### EXERCISE REQUIREMENTS
Lines from the one containing "- Y finalmente" through the end of the entries below: set them down exactly, both ends included, with nothing added.

### Edit difference data
-=-=-=-=-
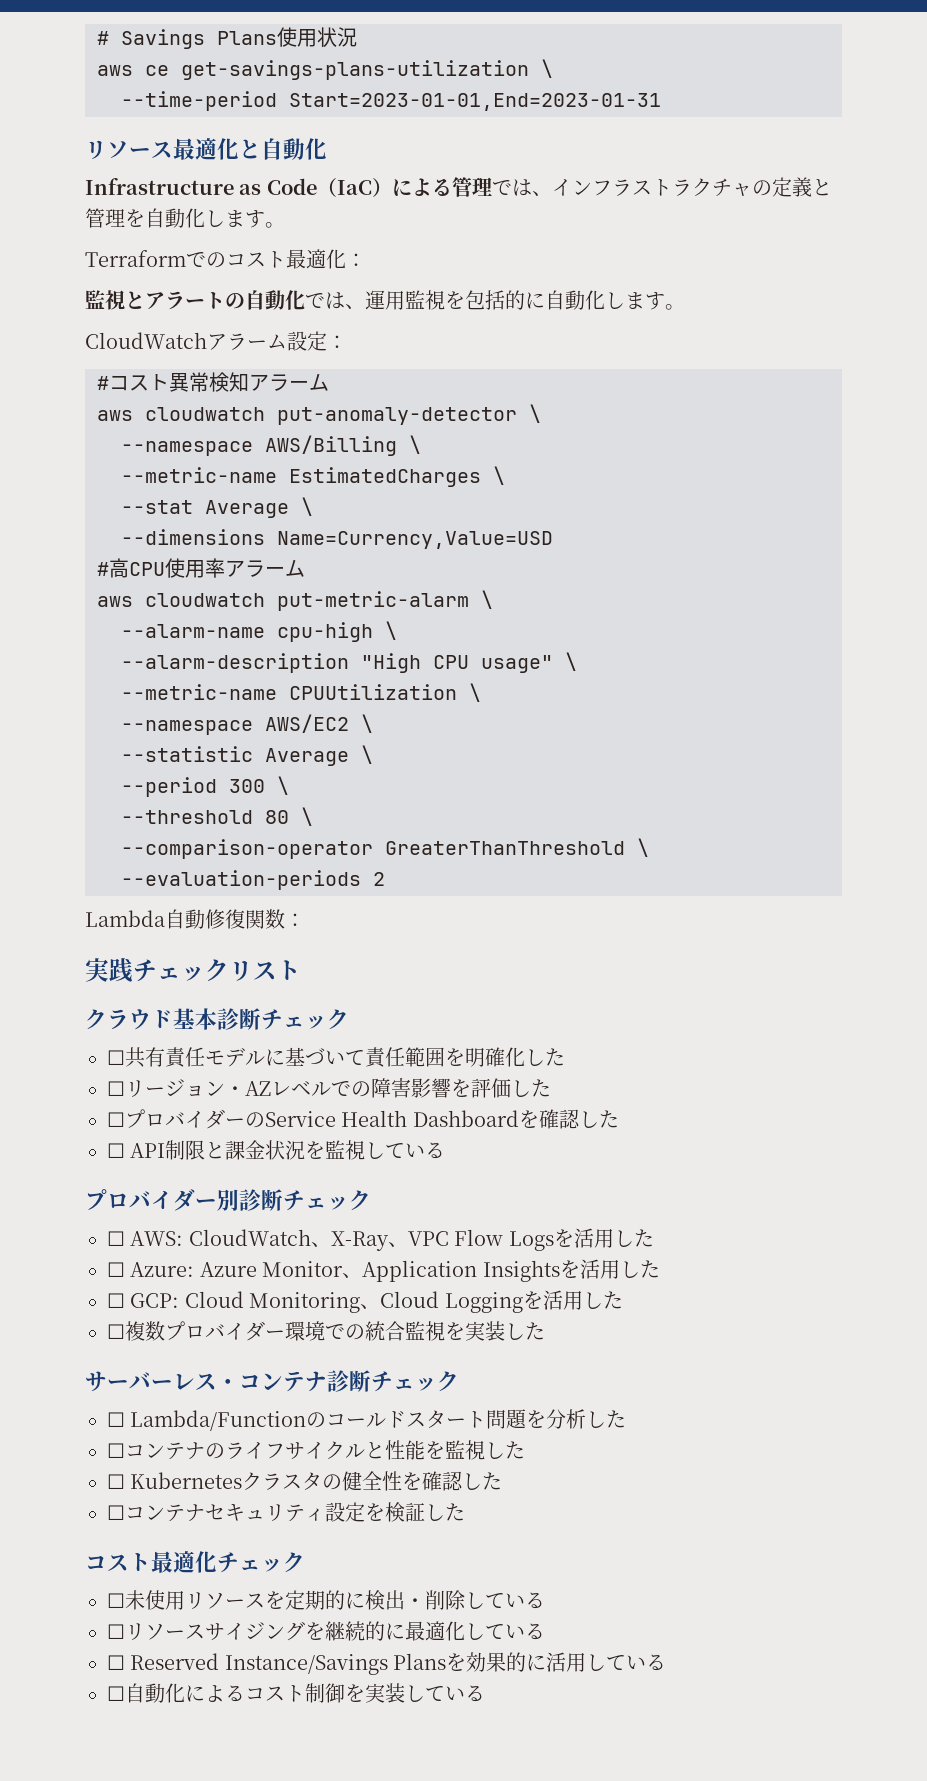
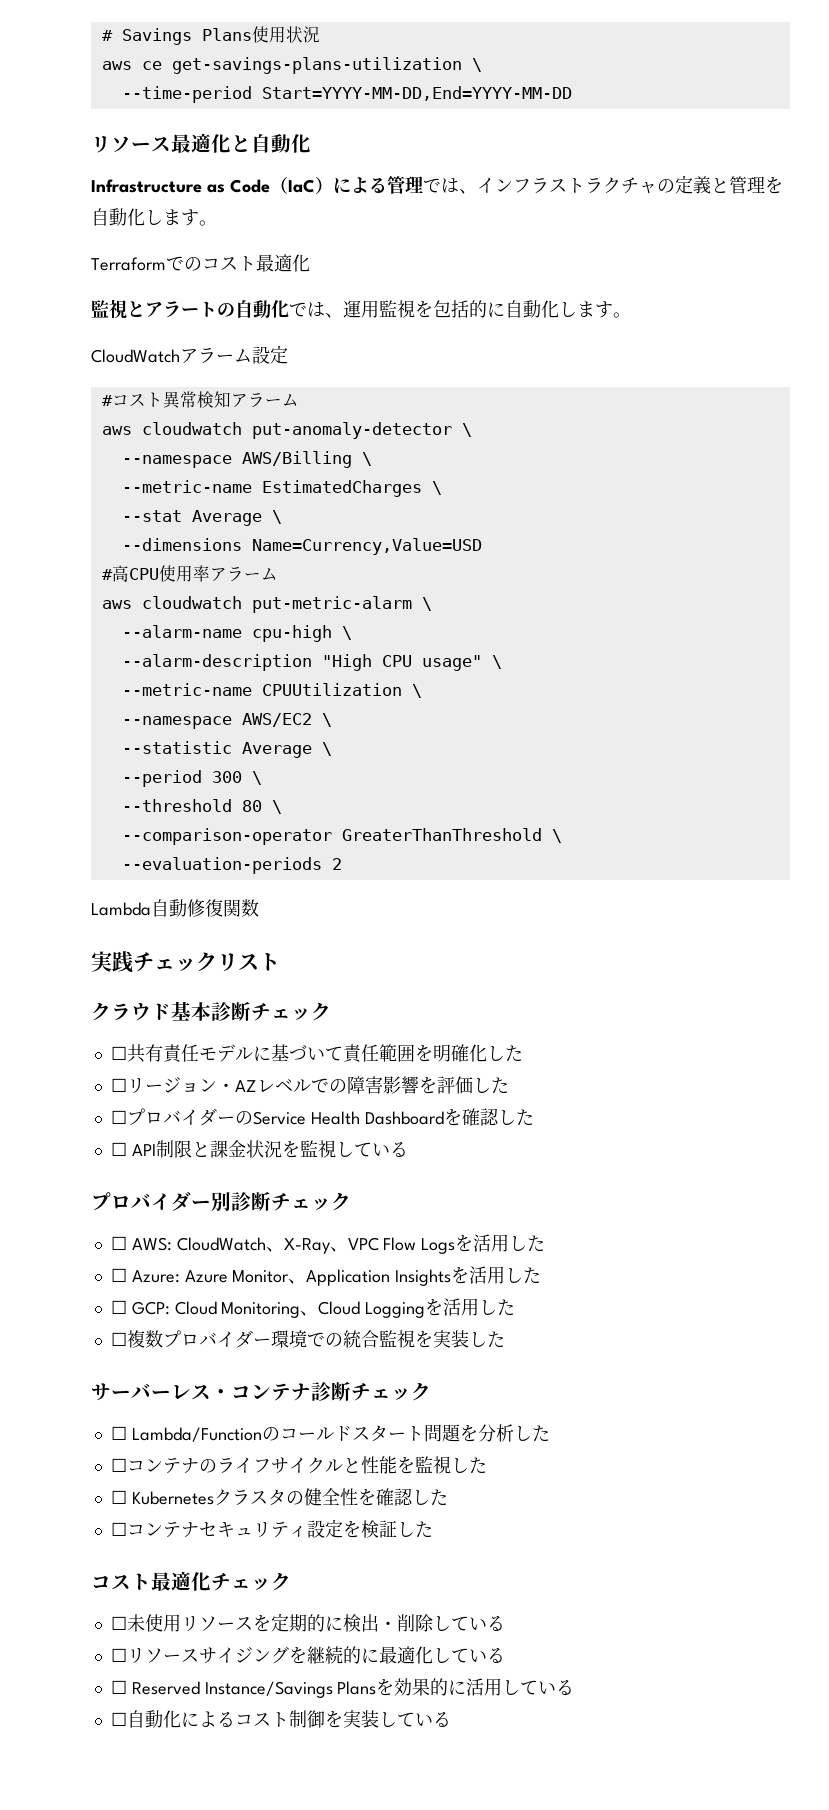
- --time-period Start=2023-01-01,End=2023-01-31
+ --time-period Start=YYYY-MM-DD,End=YYYY-MM-DD
- Terraformでのコスト最適化：
+ Terraformでのコスト最適化
- CloudWatchアラーム設定：
+ CloudWatchアラーム設定
- Lambda自動修復関数：
+ Lambda自動修復関数

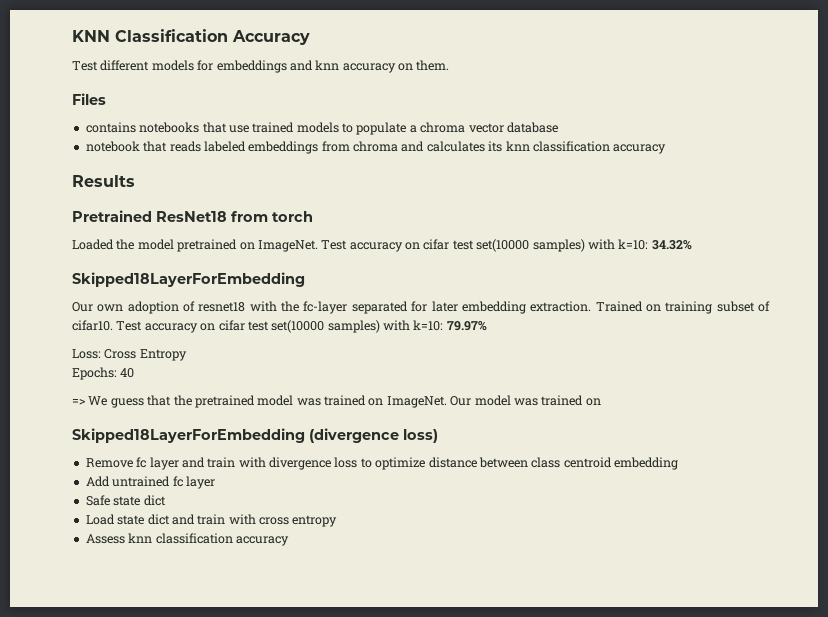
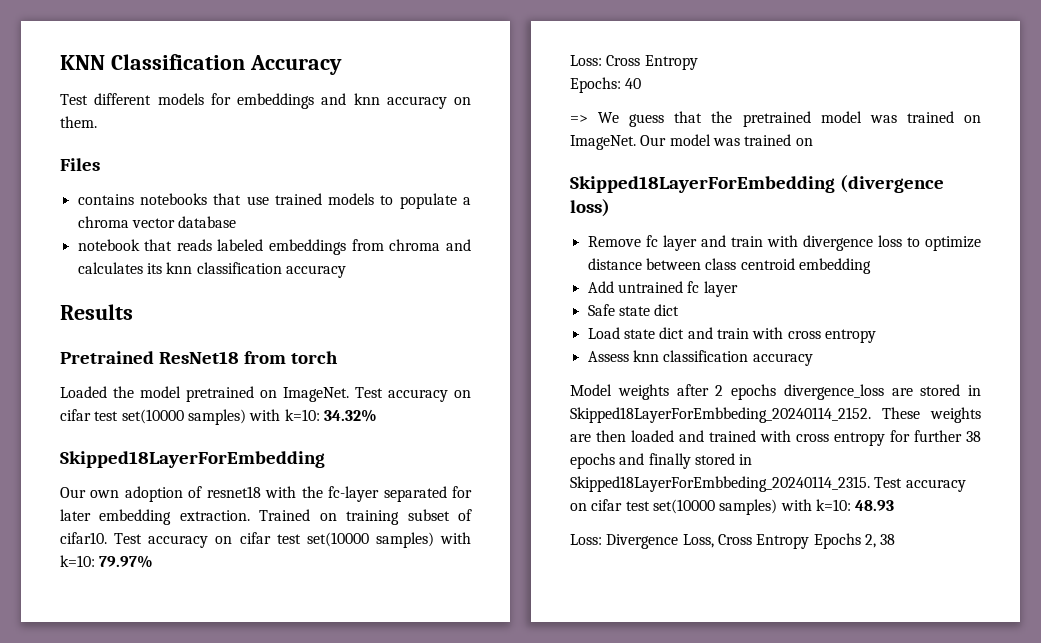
+ Model weights after 2 epochs divergence_loss are stored in Skipped18LayerForEmbbeding_20240114_2152. These weights are then loaded and trained with cross entropy for further 38 epochs and finally stored in Skipped18LayerForEmbbeding_20240114_2315. Test accuracy on cifar test set(10000 samples) with k=10: 48.93
+ Loss: Divergence Loss, Cross Entropy Epochs 2, 38

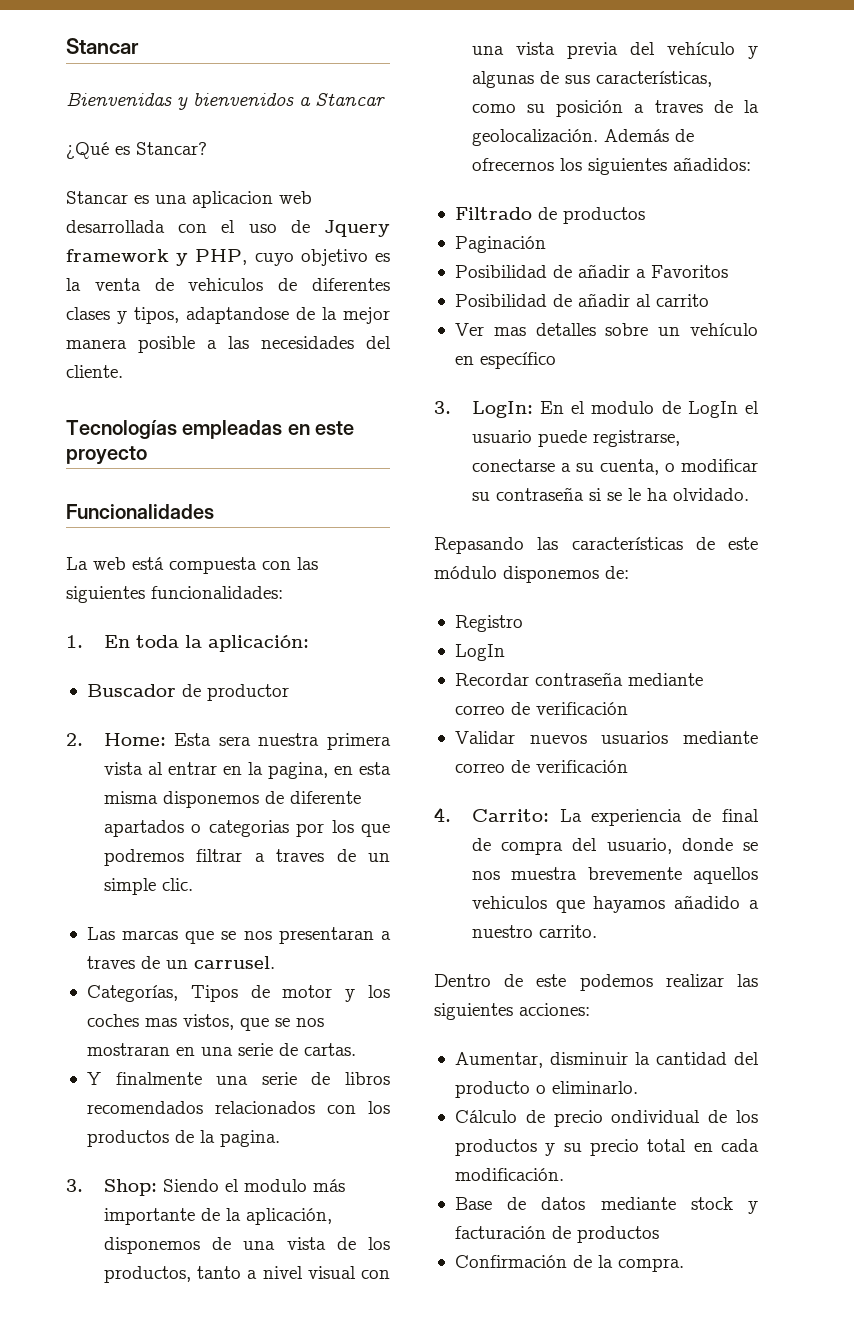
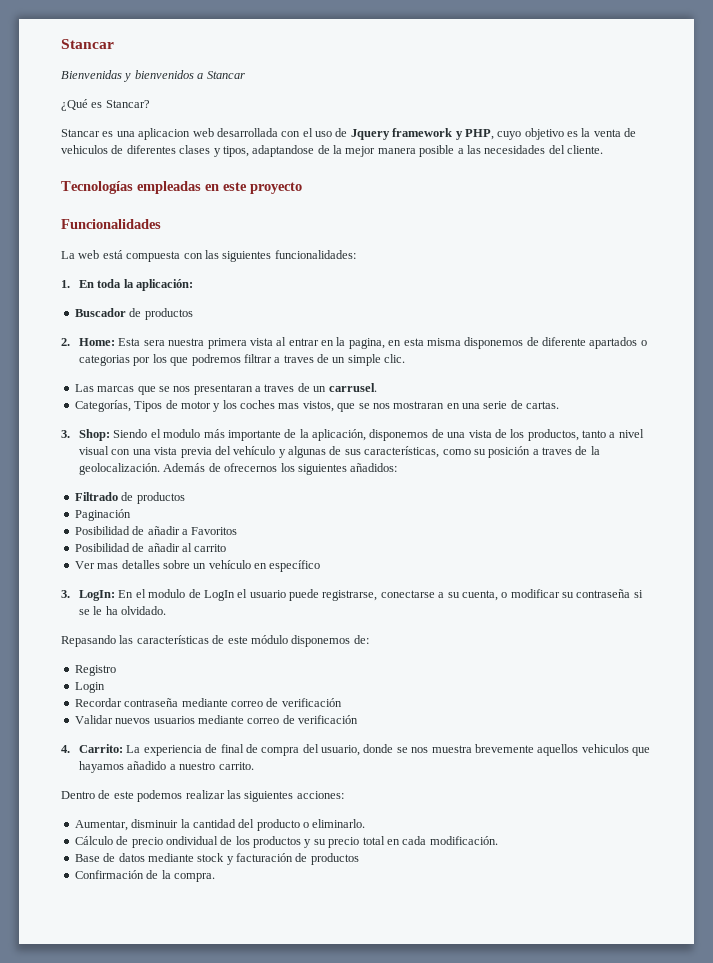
- Buscador de productor
+ Buscador de productos
- Y finalmente una serie de libros recomendados relacionados con los productos de la pagina.
  Registro
- LogIn
+ Login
-=-=-=-=-
### SOLUTION FOR THIS PROBLEM
- Y finalmente una serie de libros recomendados relacionados con los productos de la pagina.
  Registro
- LogIn
+ Login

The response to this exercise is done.